Here we are in Week 8! The last official Monday email of Hilary Term 2021! We made it, mostly intact, to the finish line, and the joys of the Easter vac beckon. Before that, though, we have wonderful seminars for you to enjoy, to sustain you over the break.

A few announcements:

  • The TORCH OMS Small Grants are now accepting Trinity Term applications! Get grants in the region of £100-250 to support your conferences, workshops, and other forms of collaborative research activity that take place between April and October 2021! Use the grant application form and submit to lesley.smith@history.ox.ac.uk by Friday of Week 0 of Trinity.
  • Registration is now open for the Cambridge Colloquium in Anglo-Saxon, Norse, and Celtic (CCASNC) 2021, a great graduate conference on the languages, literature, history, and material culture of early medieval northern Europe. The conference takes place on 8 May 2021, and registration will be open here until 7 May.
  • A reminder that your applications for the SOAS University of London ‘Medieval Eastern Mediterranean Cities as Places of Artistic Interchange’ are due today by 5 pm.
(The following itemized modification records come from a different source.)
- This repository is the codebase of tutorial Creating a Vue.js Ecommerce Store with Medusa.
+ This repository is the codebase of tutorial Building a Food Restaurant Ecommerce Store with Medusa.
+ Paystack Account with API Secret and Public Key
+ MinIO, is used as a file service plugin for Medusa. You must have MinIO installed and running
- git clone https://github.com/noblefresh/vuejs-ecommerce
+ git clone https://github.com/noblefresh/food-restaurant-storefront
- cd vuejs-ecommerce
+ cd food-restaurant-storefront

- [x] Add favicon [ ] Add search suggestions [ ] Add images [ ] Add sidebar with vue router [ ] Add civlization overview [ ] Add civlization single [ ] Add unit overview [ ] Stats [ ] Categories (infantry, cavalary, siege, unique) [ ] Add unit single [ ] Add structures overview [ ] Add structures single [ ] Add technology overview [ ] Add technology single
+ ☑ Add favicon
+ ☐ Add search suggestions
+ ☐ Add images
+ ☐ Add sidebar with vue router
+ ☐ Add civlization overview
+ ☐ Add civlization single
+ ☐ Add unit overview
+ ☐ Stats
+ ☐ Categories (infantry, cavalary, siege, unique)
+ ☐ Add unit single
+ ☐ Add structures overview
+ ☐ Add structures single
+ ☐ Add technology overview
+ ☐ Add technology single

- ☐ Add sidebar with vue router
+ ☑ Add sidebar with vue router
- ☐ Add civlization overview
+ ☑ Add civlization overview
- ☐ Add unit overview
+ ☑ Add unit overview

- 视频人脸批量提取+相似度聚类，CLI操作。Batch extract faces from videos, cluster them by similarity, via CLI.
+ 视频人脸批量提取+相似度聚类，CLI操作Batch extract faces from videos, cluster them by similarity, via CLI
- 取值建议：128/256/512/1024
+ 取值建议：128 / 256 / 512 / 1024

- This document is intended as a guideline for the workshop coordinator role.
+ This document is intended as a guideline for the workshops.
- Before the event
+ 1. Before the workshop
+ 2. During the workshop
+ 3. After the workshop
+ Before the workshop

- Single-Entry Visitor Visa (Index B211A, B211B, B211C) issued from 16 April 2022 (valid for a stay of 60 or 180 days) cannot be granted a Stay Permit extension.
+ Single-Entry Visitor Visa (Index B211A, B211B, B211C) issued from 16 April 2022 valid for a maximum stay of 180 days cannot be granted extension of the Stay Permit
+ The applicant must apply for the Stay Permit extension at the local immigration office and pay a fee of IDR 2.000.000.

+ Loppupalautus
Research students at an advanced stage of their studies and early-career academic researchers and tutors working in historical research institutes (such as archaeology centres, museums, and government and non-governmental agencies dealing with history, art or archaeology) are invited to join a collaborative online learning programme comprising eight seminar discussions taking place between March and May 2021, with £2000 awarded to each participant to be used for research purposes. Full details here.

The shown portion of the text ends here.